The State Center has failed to comply with this policy.
Third, in addition, the State Center has contracted with Wireless Generation (WGen) regarding the data collected, and, as shown below, the State Center has specifically agreed that WGen is the owner of all data, including "personally identifiable information.
The Assessment is broadly defined to include all of the items administered to student's as part of the State Center's research including student results on a variety of tests and social measures. More on the social screener is below.
Subsequently, in an effort to be perfectly clear, WGen sent a letter dated November 15, 2006, to the State Center in which it sought the State Center's permission to "distribute, both electronically and in print, Student Assessment Sheets . . . for use by its customers . . . ."
In exchange for agreeing to collect student's personal information for WGen, the State Center receives a flat-rate license fee and a per student royalty fee (see paragraphs 4.1 and 4.2 of the contract. This is in addition to the tens of millions of dollars the Center has received and continues to receive from Texas taxpayers.
Included in the information collected by the State Center without parental consent and provided to WGen for use by WGen's customers is kindergarten student performance information on assessments including Rapid Letter Naming, Rapid Vocabulary Naming, Phonological Awareness, Teacher's Behavior checklist, and a Social Screener that asks the teacher to identify subjective behavioral characteristics of a student (click on the image to enlarge):
Fourth, the DMN article discusses that the information is collected by OZ Systems (Optimization Zorn, Inc.). It is interesting to note that OZ Systems was in bankruptcy just 3 years ago. Nevertheless, OZ is quoted in the DMN article as saying that "parents have nothing to worry about." Wouldn't it be better to give parents the choice of whether this outside contractor should be given their child's personal information?
For more information about the State Center, please see these prior posts (here and here).
Company gets kindergartners' Social Security numbers, data
Permission not needed to hand over Social Security info; TEA says it's safe Texas school districts are
handing over Social Security numbers, dates of birth and other
sensitive information about the state's kindergarten students to a
private software company without permission from the children's
parents. State education officials who set up the unusual arrangement insist
that the information is safe. But some educators and parents worry
about sending student Social Security numbers to a private company
hired to store kindergarten reading test scores. A privacy expert says thousands of 5- and 6-year-olds are vulnerable to identity theft as a result.
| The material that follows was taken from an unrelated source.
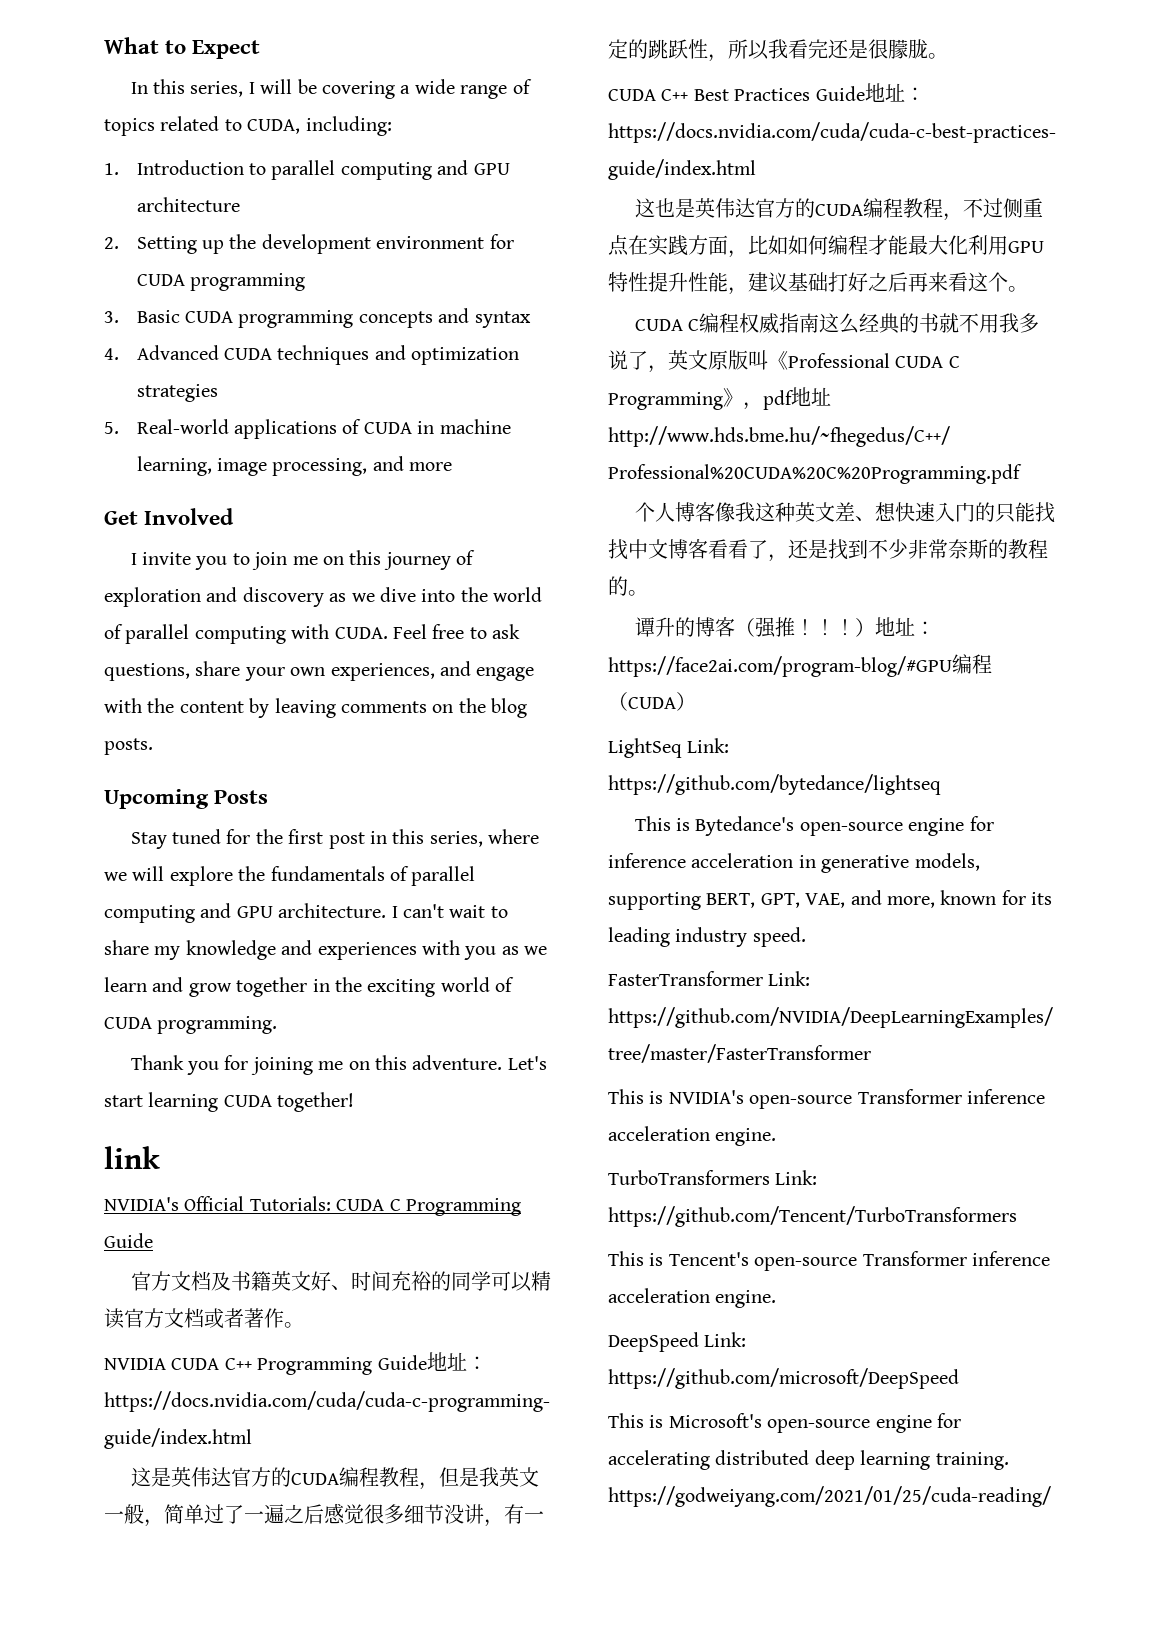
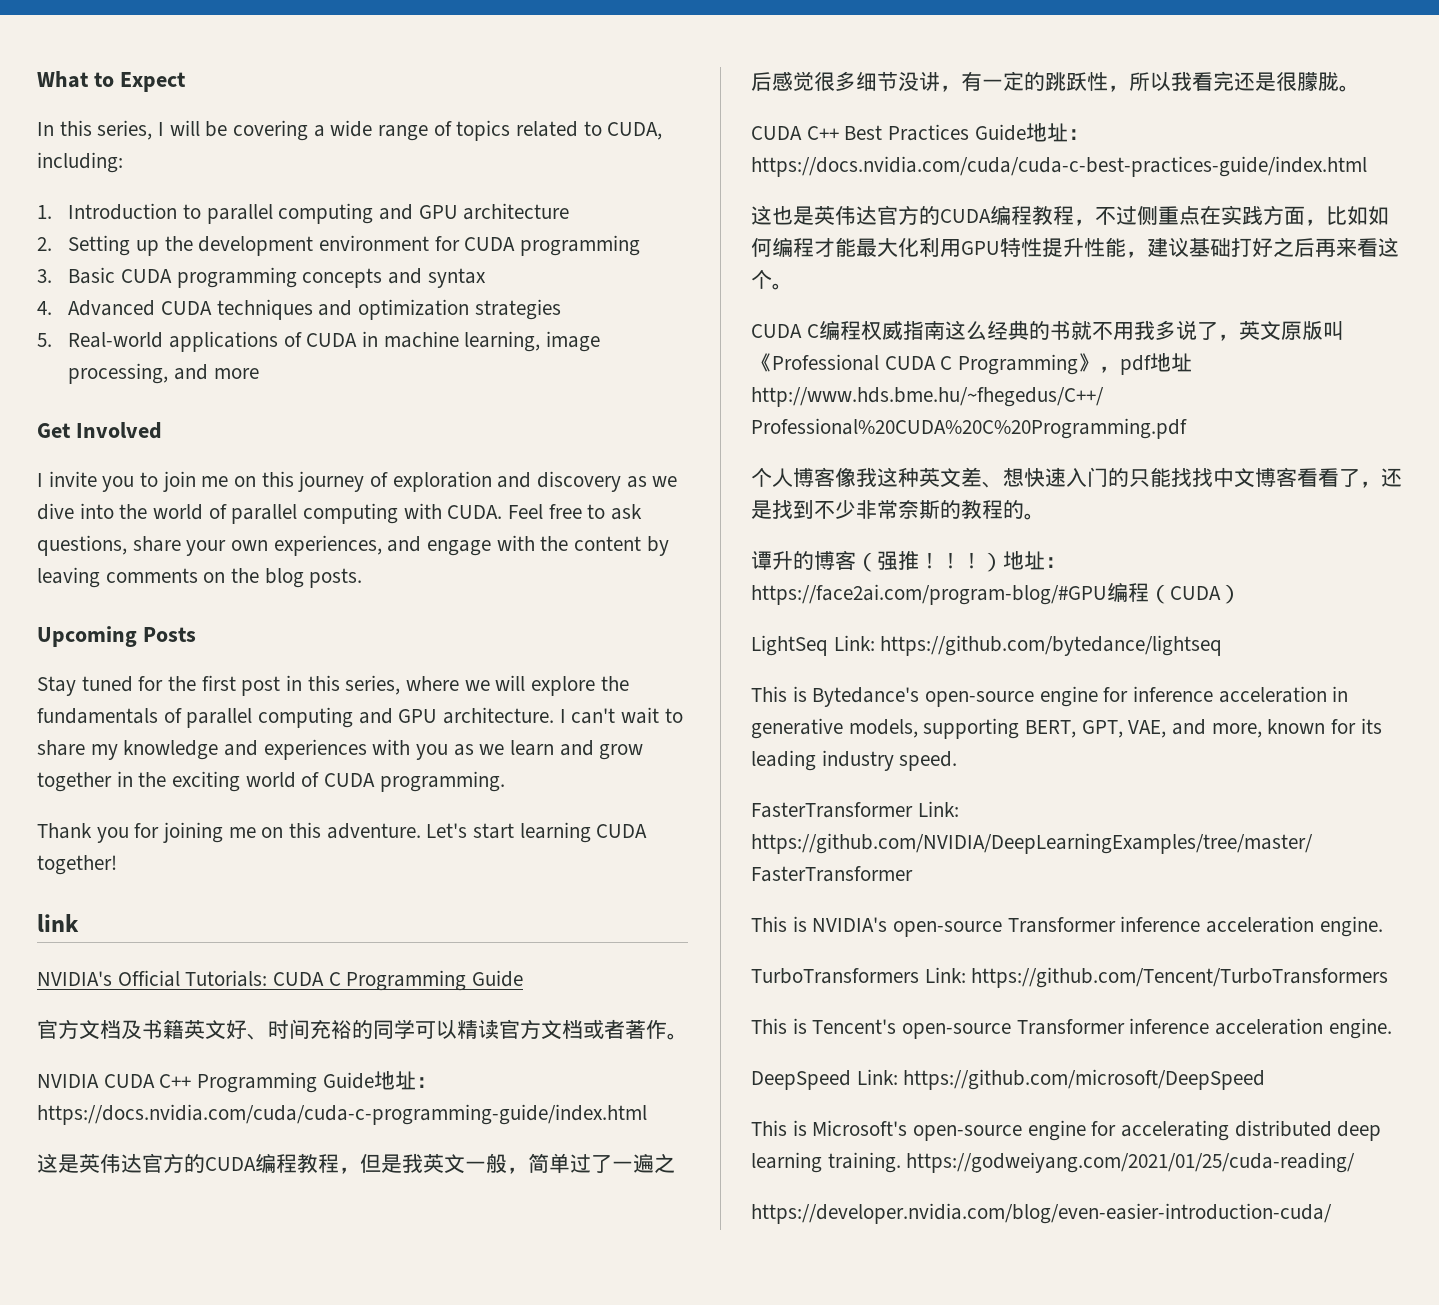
+ https://developer.nvidia.com/blog/even-easier-introduction-cuda/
"I would hope that any company that had the financial future of every
single kindergartner in Texas would be put through the mill as far as
security," said David Holtzman, a former security analyst who wrote the
book Privacy Lost. "This is more valuable than a million dollars in gold coins in the bank."
OZ Systems, an Arlington software company, has received at least $2.3
million in state money to create databases of preschool and
kindergarten student records. The new database for
kindergarten test scores also includes sections for children's names,
Social Security numbers, dates of birth, gender, school identification
numbers and parents' names and addresses, educators say.
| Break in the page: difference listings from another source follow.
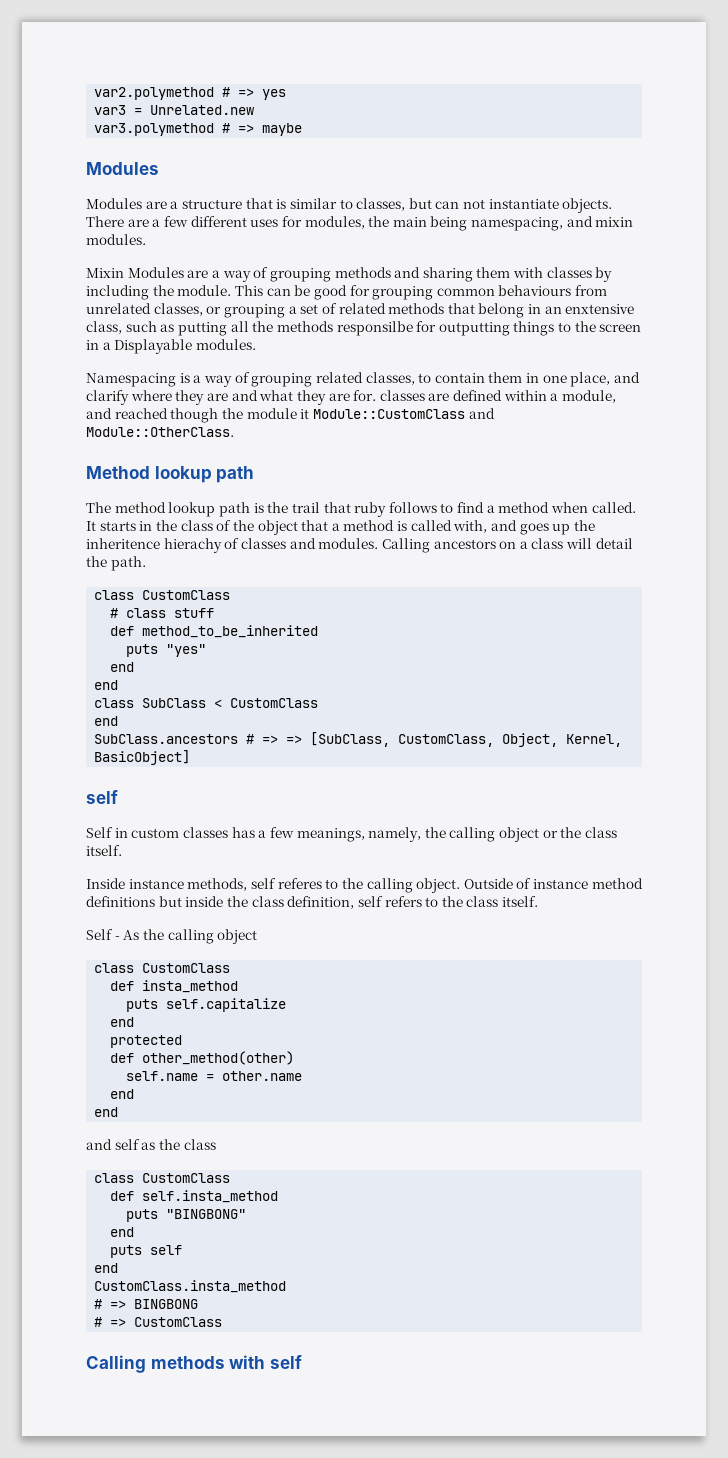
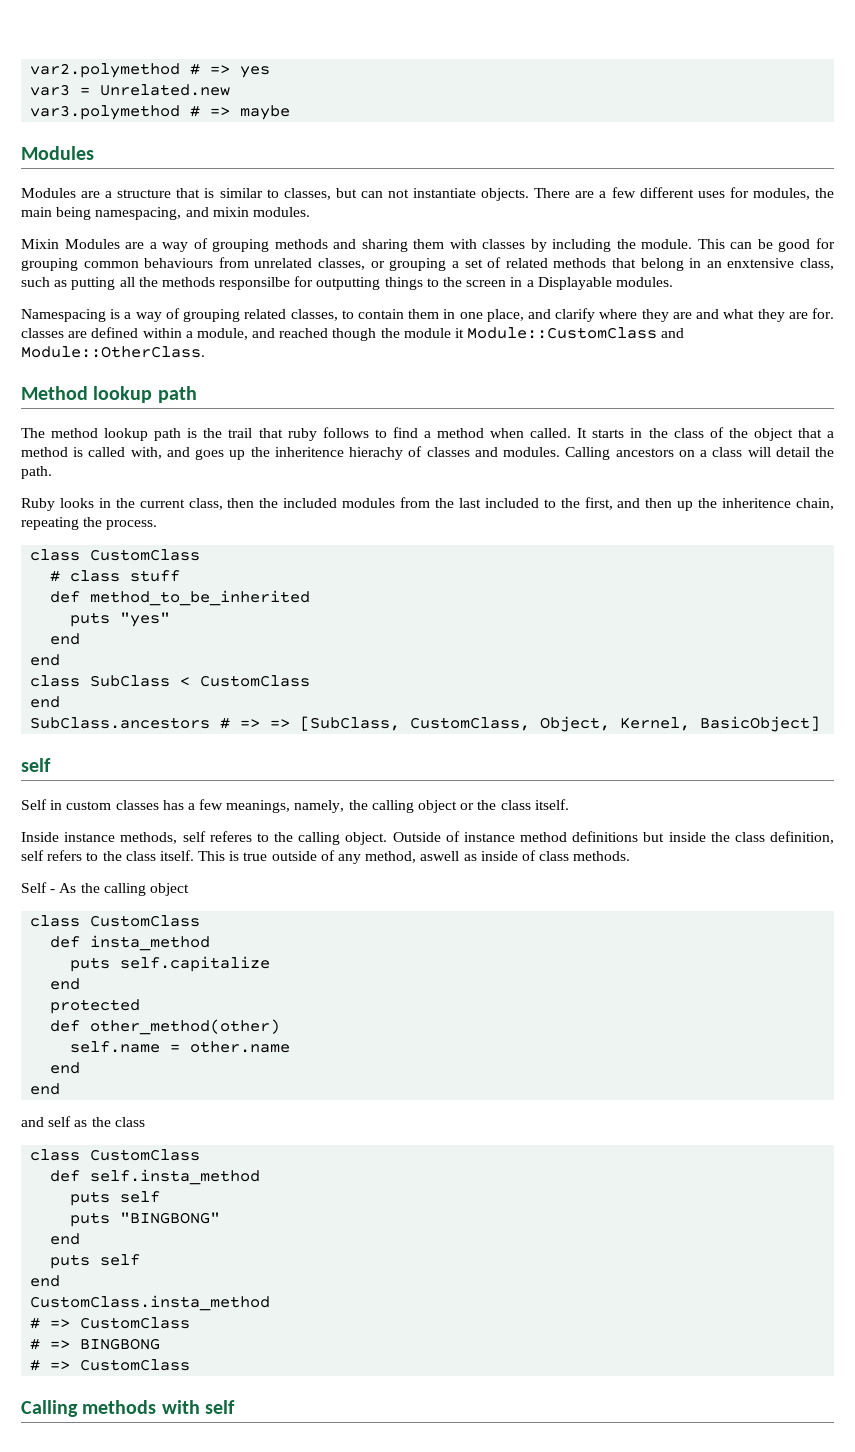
+ Ruby looks in the current class, then the included modules from the last included to the first, and then up the inheritence chain, repeating the process.
+ This is true outside of any method, aswell as inside of class methods.
  def self.insta_method
+ puts self
  CustomClass.insta_method
+ # => CustomClass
OZ Systems was hired by a University of Texas research group that
describes itself as the early childhood arm of the Texas Education
Agency, which regulates public schools. "It's quite
amazing the security that OZ has in place for this information," said
Susan Landry, director of the UT group, known as the State Center for
Early Childhood Development. "You are overemphasizing the Social
Security number." More than 350,000 children attend public school kindergarten in Texas. Dr. Landry's group uses their scores on the Texas Primary Reading Index
and its Spanish equivalent, the Tejas LEE, as part of a new "school
ready" ratings system that gauges the quality of preschools in Texas.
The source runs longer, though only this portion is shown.